| INSTRUCTIONS FOR THE TASK |
When you copy the data, keep every line exactly as written and skip the pictures.

[Revision tracking records]
________________
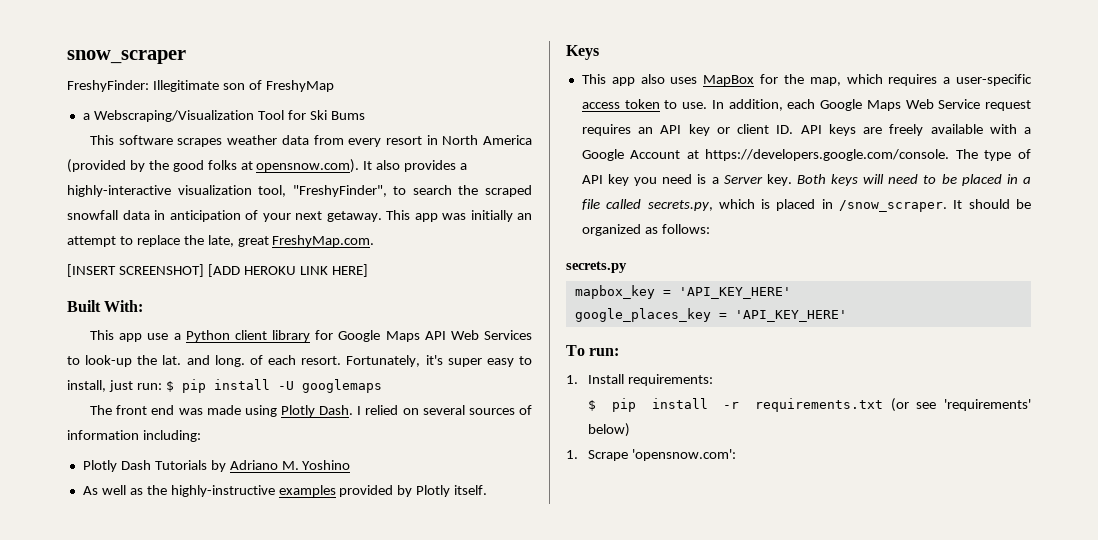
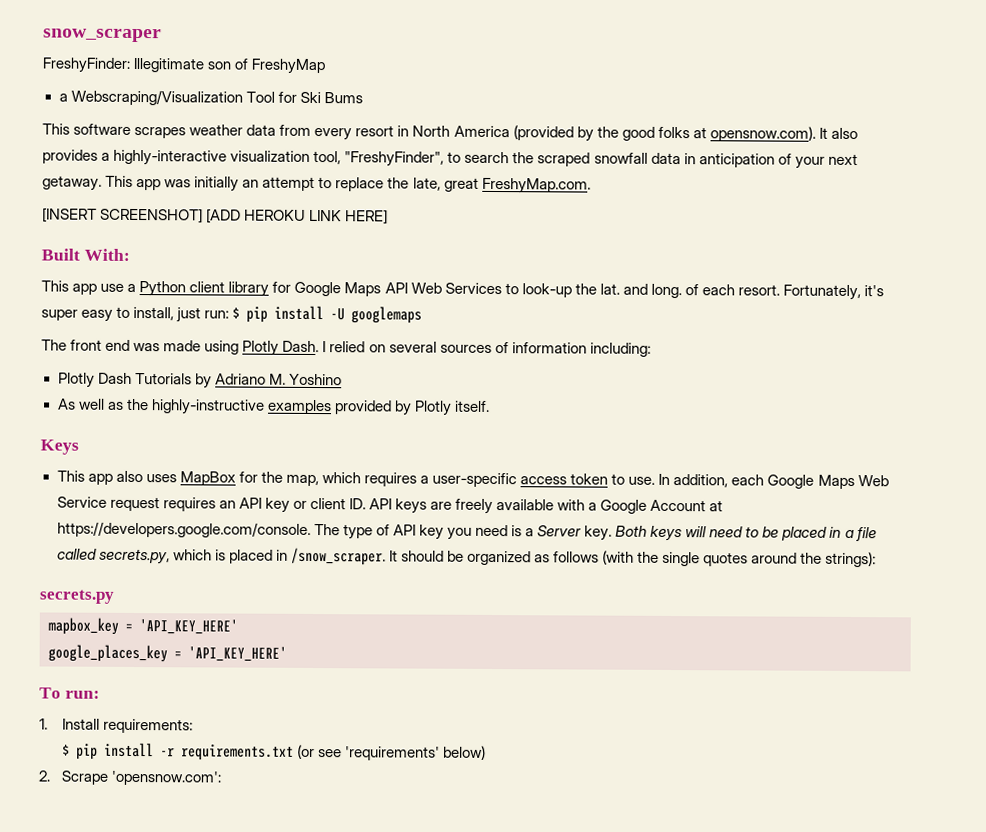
- It should be organized as follows:
+ It should be organized as follows (with the single quotes around the strings):
- 1. Scrape 'opensnow.com':
+ 2. Scrape 'opensnow.com':

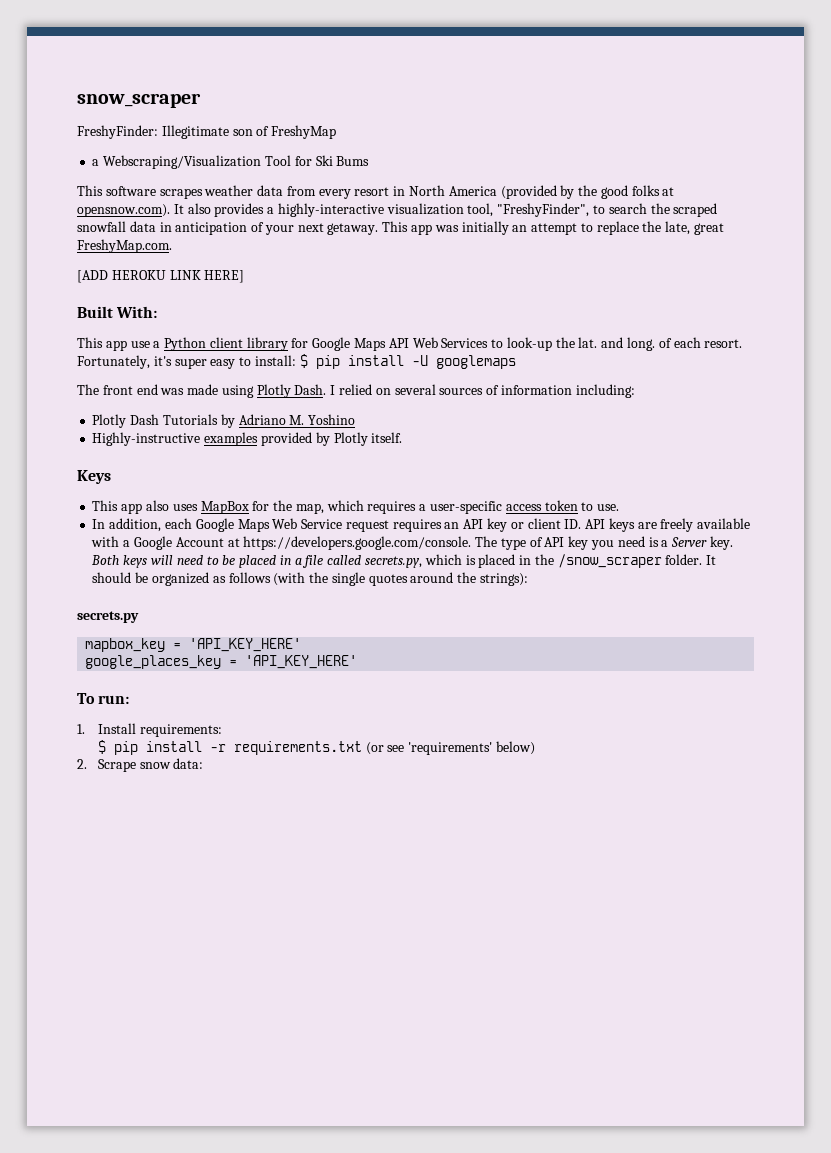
- [INSERT SCREENSHOT] [ADD HEROKU LINK HERE]
+ [ADD HEROKU LINK HERE]
- Fortunately, it's super easy to install, just run: $ pip install -U googlemaps
+ Fortunately, it's super easy to install: $ pip install -U googlemaps
- As well as the highly-instructive examples provided by Plotly itself.
+ Highly-instructive examples provided by Plotly itself.
- This app also uses MapBox for the map, which requires a user-specific access token to use. In addition, each Google Maps Web Service request requires an API key or client ID. API keys are freely available with a Google Account at https://developers.google.com/console. The type of API key you need is a Server key.
+ This app also uses MapBox for the map, which requires a user-specific access token to use.
+ In addition, each Google Maps Web Service request requires an API key or client ID. API keys are freely available with a Google Account at https://developers.google.com/console. The type of API key you need is a Server key.
- Both keys will need to be placed in a file called secrets.py, which is placed in /snow_scraper.
+ Both keys will need to be placed in a file called secrets.py, which is placed in the /snow_scraper folder.
- 2. Scrape 'opensnow.com':
+ 2. Scrape snow data:

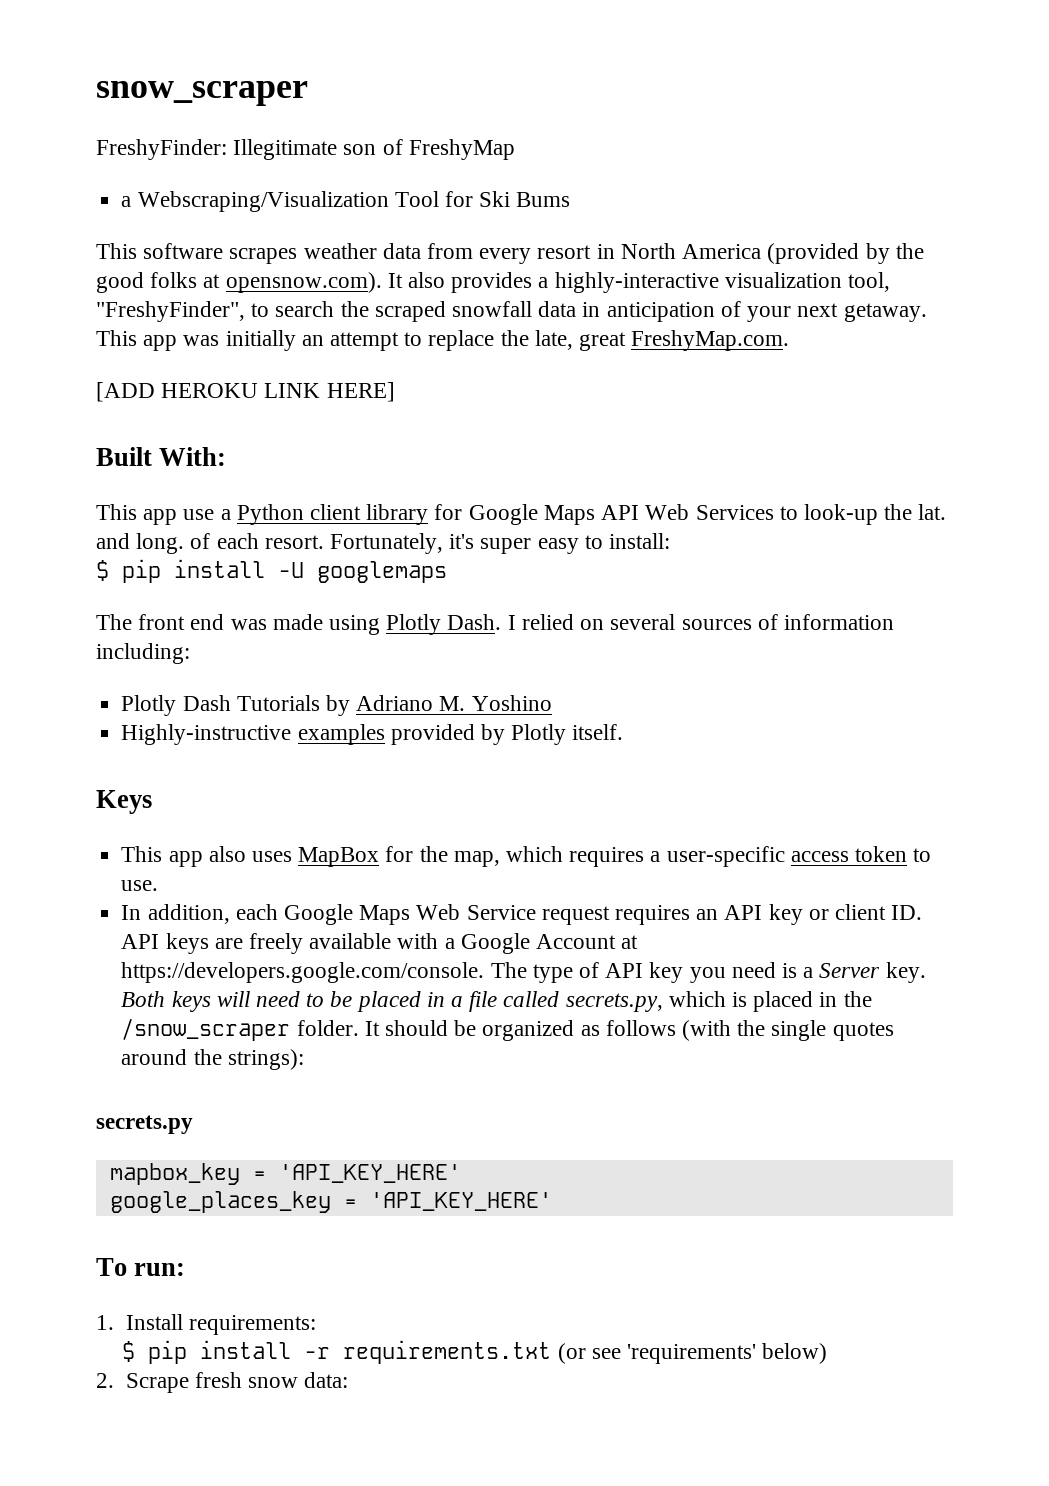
- Fortunately, it's super easy to install: $ pip install -U googlemaps
+ Fortunately, it's super easy to install:
+ $ pip install -U googlemaps
- 2. Scrape snow data:
+ 2. Scrape fresh snow data:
________________
| RESULT OF THIS TASK |
- It should be organized as follows:
+ It should be organized as follows (with the single quotes around the strings):
- 1. Scrape 'opensnow.com':
+ 2. Scrape 'opensnow.com':

- [INSERT SCREENSHOT] [ADD HEROKU LINK HERE]
+ [ADD HEROKU LINK HERE]
- Fortunately, it's super easy to install, just run: $ pip install -U googlemaps
+ Fortunately, it's super easy to install: $ pip install -U googlemaps
- As well as the highly-instructive examples provided by Plotly itself.
+ Highly-instructive examples provided by Plotly itself.
- This app also uses MapBox for the map, which requires a user-specific access token to use. In addition, each Google Maps Web Service request requires an API key or client ID. API keys are freely available with a Google Account at https://developers.google.com/console. The type of API key you need is a Server key.
+ This app also uses MapBox for the map, which requires a user-specific access token to use.
+ In addition, each Google Maps Web Service request requires an API key or client ID. API keys are freely available with a Google Account at https://developers.google.com/console. The type of API key you need is a Server key.
- Both keys will need to be placed in a file called secrets.py, which is placed in /snow_scraper.
+ Both keys will need to be placed in a file called secrets.py, which is placed in the /snow_scraper folder.
- 2. Scrape 'opensnow.com':
+ 2. Scrape snow data:

- Fortunately, it's super easy to install: $ pip install -U googlemaps
+ Fortunately, it's super easy to install:
+ $ pip install -U googlemaps
- 2. Scrape snow data:
+ 2. Scrape fresh snow data:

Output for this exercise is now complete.